Rupert Goodwins' Diary

Tuesday 14/06/2005What is it with wristbands?. I will admit to wearing a rather tatty macrame affair a la Keith Richards, in my ponytail days, but now they seem to be official issue for Government ministers and fey young things alike.

Tuesday 14/06/2005

What is it with wristbands?. I will admit to wearing a rather tatty macrame affair a la Keith Richards, in my ponytail days, but now they seem to be official issue for Government ministers and fey young things alike. There's something slightly sinister about them and their regimentation of compassion, as if going about with an unadorned wrist is a sign that you don't care enough or in the right way.

Nokia, ever sensitive to trends among the image makers, is keen to get one on the wrist too. The company has the bright idea that not only could an active wristband contain a phone - not in itself a daft idea - but that with RFID technology it could interact with the surroundings. Walk into a shop, and your wristband will tell the retail machinery what you like buying and how much you want to spend. It can also use motion sensors to detect hand gestures and use these to control home electronics, although exactly where the combination of wrist-powered computing and high resolution multimedia will lead us is an exercise best left to Viz magazine.

But imagine what would happen when the charities get onboard. It's bad enough with the chuggers who cluster around Tower Hill tube with their clipboards and tabards, sensing with predatory accuracy when a passing journalist is too hung-over to put up a decent fight. Once the wristbands gang up on us, broadcasting to their accomplices that their wearers once paid ten quid to War on Want or Save The Tories, there'll be no end to it. Go to a cashpoint and it will primly suggest that while you're there, you might as well transfer a fiver to Oxfam. Go to a bar, and sensors behind the counter will direct the staff to serve first those who have been most generous in their giving. A whole silicon-moderated class structure will grow up, gradually pushing those who don't cough up - or through an old-fashioned sense of modesty, prefer to do so in private - into second-class status.

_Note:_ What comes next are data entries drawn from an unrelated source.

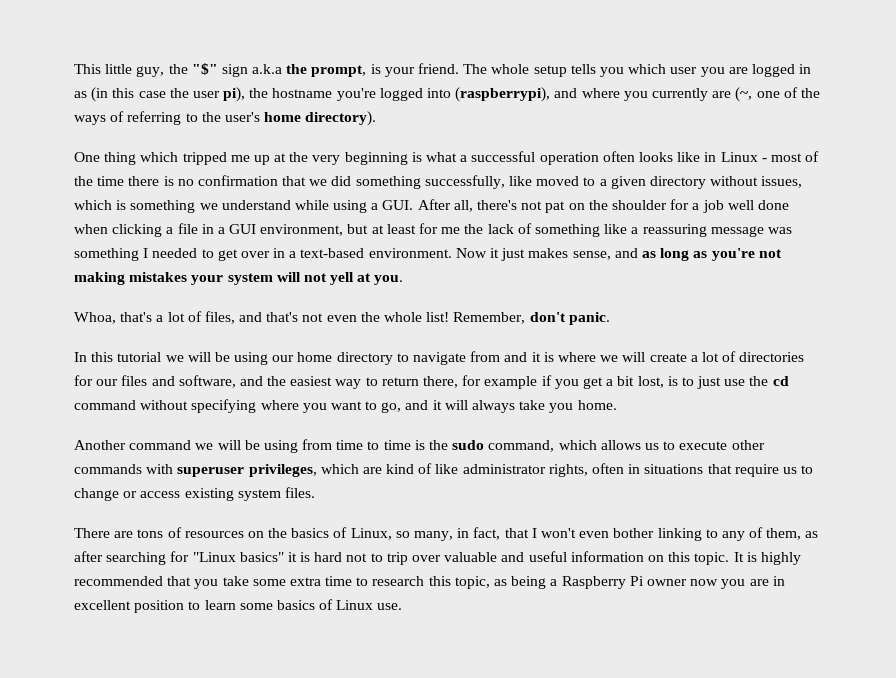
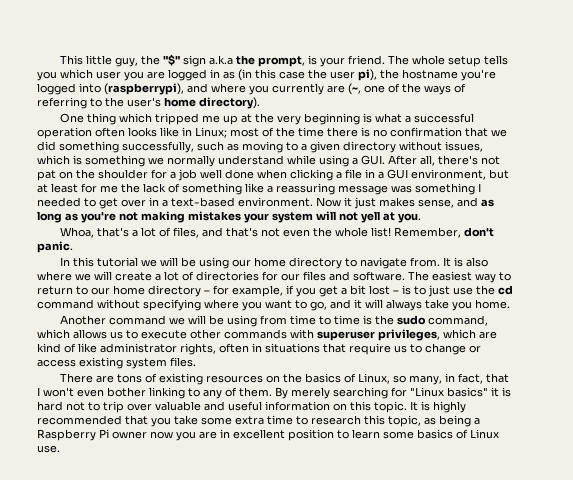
[720,152,767,162] Linux - -> [195,127,227,138] Linux;
[509,176,580,186] like moved -> [197,141,283,153] such as moving
(218, 206) none -> [167,155,215,167] normally
[470,351,554,362] from and it is -> [410,257,489,267] from. It is also
[178,375,287,388] software, and the -> [353,271,429,281] software. The
[423,375,538,389] there, for example -> [76,285,283,297] to our home directory – for example,
[637,376,664,388] lost, -> [369,285,399,295] lost –
(182, 532) none -> [159,373,204,385] existing
[766,528,819,540] [74,551,103,562] them, as after -> [239,387,330,399] them. By merely

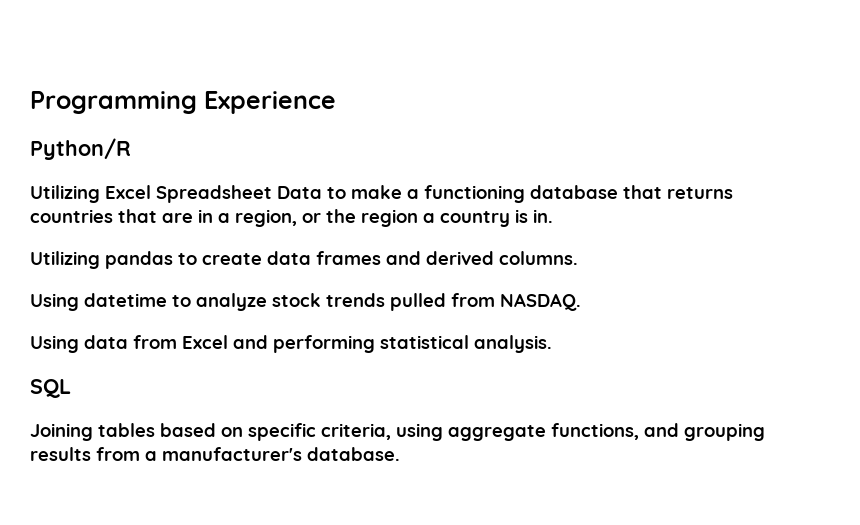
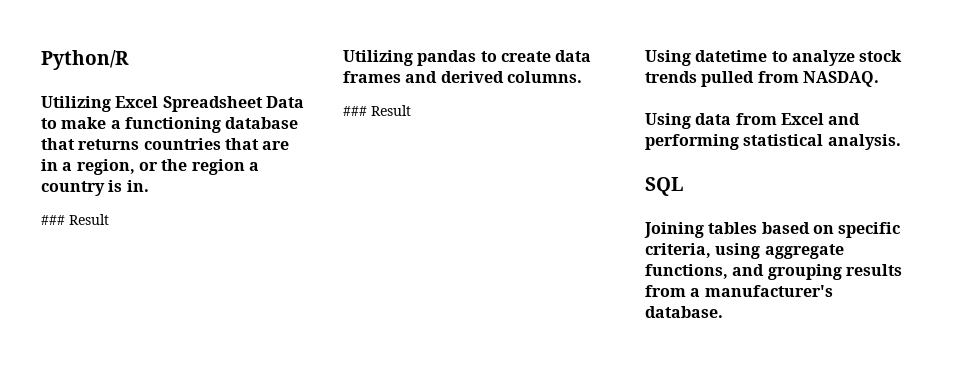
[30,91,336,114] Programming Experience // -> (41, 60) none
(553, 216) none -> [41,214,109,225] // ### Result
(578, 258) none -> [343,105,411,116] // ### Result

The Government, always keen to encourage social conditioning where it means they have to spend less public money on that darn public, will push the whole idea just as far as it can. From there, it's just a short step to limiting access to charity-funded public services to those wearing the right wristbands and voila. A completely controlled, self-funding country and nobody actually needed to introduce ID cards.

So, be warned. This is what will happen if you wear one of those plastic fripperies and own a Nokia mobile phone. They are the harbingers of universal slavery, and must be abjured.